» **Task requirements**: Write out again each line of the material below, unchanged, from the first one to the line that holds "EFFICIENT BATTERY CHARGER".

» **Data to use**:

────────────────

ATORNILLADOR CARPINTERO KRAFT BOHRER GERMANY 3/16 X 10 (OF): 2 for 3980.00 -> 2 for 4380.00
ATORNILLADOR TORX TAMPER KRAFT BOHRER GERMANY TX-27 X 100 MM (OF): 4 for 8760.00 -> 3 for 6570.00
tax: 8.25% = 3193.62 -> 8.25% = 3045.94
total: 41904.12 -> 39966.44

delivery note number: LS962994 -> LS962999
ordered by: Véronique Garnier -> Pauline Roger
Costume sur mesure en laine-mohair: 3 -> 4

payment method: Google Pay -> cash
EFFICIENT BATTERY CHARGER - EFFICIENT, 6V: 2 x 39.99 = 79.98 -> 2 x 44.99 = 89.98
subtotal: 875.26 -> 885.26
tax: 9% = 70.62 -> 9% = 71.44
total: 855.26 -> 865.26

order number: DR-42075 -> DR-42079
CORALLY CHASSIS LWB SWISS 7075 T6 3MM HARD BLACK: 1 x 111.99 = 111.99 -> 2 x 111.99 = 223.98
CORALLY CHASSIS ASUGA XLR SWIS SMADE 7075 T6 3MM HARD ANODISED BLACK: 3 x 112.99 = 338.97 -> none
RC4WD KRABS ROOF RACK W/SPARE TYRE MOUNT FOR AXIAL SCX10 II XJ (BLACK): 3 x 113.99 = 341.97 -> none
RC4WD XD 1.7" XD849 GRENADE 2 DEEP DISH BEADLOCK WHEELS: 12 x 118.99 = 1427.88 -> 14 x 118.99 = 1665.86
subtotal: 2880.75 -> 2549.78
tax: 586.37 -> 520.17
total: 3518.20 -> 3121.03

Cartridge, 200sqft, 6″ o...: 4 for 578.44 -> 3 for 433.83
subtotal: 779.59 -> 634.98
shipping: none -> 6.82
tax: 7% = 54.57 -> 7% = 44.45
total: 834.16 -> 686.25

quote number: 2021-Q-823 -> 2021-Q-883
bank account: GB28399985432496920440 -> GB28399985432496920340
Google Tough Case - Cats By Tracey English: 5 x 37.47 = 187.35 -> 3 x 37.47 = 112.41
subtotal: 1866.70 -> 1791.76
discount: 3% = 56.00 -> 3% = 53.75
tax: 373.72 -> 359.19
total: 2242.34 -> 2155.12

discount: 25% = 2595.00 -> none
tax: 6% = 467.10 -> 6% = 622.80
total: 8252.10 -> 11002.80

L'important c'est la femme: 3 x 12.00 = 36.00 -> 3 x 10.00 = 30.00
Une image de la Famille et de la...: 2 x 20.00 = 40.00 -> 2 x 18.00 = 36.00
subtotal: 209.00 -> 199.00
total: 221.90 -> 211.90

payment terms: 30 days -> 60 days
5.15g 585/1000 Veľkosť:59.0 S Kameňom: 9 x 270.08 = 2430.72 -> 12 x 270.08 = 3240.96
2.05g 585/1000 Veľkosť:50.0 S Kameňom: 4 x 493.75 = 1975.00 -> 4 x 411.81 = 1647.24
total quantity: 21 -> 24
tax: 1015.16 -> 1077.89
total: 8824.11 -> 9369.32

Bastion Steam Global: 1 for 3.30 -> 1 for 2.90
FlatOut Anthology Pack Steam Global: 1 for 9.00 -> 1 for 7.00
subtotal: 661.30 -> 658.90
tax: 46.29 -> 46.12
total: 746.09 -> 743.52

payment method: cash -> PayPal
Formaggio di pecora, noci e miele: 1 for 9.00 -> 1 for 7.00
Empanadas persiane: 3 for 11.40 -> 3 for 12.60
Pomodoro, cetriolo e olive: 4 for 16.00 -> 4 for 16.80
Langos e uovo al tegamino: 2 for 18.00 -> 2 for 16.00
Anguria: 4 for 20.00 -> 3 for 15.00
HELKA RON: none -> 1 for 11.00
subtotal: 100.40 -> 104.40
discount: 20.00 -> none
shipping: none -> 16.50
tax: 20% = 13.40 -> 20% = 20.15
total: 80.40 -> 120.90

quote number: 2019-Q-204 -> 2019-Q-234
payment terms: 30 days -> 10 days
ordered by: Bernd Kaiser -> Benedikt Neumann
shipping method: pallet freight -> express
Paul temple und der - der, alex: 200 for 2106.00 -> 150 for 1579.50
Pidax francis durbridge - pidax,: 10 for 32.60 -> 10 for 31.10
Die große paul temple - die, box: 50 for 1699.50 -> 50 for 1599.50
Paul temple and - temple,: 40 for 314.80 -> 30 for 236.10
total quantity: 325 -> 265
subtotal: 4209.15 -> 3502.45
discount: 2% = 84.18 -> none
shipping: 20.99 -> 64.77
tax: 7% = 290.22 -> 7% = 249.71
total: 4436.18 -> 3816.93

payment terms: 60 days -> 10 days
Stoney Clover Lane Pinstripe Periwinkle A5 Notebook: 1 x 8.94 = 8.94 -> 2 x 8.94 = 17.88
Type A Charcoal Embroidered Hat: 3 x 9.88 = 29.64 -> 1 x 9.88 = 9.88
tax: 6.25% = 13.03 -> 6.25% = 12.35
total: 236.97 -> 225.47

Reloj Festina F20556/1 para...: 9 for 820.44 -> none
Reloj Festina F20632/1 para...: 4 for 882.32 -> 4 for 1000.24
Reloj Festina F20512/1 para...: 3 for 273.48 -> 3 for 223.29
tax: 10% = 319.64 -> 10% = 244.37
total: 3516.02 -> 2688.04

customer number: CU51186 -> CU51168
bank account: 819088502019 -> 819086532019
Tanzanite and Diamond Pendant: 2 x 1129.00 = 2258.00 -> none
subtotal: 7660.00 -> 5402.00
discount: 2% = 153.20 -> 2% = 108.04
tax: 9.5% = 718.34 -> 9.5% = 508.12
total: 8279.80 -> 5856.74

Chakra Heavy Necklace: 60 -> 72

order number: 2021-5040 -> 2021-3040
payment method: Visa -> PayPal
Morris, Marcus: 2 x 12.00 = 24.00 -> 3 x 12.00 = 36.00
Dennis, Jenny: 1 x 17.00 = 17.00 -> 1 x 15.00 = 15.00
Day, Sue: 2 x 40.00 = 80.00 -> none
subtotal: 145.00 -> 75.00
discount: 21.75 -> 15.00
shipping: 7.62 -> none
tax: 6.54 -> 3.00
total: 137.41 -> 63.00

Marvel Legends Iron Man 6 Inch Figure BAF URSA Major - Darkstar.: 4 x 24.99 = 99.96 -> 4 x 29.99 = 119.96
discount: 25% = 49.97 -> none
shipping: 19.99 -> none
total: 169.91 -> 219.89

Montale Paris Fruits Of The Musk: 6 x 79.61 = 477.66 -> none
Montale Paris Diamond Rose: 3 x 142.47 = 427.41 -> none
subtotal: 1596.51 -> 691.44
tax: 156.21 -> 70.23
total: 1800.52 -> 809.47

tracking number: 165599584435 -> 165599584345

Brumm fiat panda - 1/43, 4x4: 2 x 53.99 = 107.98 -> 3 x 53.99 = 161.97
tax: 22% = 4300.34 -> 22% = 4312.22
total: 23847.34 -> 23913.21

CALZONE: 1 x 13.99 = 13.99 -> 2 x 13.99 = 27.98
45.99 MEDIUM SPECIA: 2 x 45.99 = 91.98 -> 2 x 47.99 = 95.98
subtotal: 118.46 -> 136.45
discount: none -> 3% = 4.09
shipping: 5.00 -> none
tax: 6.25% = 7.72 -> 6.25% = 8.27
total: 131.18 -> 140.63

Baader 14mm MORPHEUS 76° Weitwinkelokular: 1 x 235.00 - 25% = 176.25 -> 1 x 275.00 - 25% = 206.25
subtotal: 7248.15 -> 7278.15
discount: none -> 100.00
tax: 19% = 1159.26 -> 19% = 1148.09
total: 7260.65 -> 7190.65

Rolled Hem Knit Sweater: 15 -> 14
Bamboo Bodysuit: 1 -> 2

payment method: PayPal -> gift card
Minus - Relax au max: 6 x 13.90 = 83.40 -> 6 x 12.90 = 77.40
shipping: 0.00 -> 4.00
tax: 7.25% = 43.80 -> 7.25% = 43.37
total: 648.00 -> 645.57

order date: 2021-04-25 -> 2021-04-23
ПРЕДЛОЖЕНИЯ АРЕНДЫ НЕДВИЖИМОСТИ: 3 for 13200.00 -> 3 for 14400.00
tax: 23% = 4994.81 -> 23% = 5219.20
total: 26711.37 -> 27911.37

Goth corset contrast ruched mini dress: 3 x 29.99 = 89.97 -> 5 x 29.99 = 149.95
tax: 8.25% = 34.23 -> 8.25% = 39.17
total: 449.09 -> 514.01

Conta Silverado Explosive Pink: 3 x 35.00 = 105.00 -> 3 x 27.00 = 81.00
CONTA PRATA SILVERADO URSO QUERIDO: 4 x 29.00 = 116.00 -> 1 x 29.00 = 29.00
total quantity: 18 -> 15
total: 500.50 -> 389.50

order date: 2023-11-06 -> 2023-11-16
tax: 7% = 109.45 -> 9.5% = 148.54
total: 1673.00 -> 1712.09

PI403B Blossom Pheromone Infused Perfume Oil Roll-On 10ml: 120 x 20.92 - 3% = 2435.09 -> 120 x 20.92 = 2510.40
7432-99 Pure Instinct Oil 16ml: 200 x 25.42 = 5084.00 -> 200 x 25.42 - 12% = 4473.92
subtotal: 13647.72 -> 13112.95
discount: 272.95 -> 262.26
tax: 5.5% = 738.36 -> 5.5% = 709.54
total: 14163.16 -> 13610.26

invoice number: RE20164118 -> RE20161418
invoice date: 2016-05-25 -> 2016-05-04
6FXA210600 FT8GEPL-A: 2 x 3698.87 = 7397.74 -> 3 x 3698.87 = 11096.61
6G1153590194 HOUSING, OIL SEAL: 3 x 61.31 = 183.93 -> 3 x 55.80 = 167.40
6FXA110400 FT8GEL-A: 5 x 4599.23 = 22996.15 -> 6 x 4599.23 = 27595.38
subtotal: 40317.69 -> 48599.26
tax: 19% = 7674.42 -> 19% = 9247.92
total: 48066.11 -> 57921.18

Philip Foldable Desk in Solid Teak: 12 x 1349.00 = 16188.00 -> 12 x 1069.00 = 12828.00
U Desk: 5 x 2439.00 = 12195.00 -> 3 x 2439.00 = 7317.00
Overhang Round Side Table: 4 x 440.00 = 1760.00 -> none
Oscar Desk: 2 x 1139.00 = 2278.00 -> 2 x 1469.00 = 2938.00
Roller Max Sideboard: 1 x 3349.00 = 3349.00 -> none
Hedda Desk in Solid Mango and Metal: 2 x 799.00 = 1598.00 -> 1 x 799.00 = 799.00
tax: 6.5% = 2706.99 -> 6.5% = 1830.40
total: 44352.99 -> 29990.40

────────────────

» **Output of the task**:
ATORNILLADOR CARPINTERO KRAFT BOHRER GERMANY 3/16 X 10 (OF): 2 for 3980.00 -> 2 for 4380.00
ATORNILLADOR TORX TAMPER KRAFT BOHRER GERMANY TX-27 X 100 MM (OF): 4 for 8760.00 -> 3 for 6570.00
tax: 8.25% = 3193.62 -> 8.25% = 3045.94
total: 41904.12 -> 39966.44

delivery note number: LS962994 -> LS962999
ordered by: Véronique Garnier -> Pauline Roger
Costume sur mesure en laine-mohair: 3 -> 4

payment method: Google Pay -> cash
EFFICIENT BATTERY CHARGER - EFFICIENT, 6V: 2 x 39.99 = 79.98 -> 2 x 44.99 = 89.98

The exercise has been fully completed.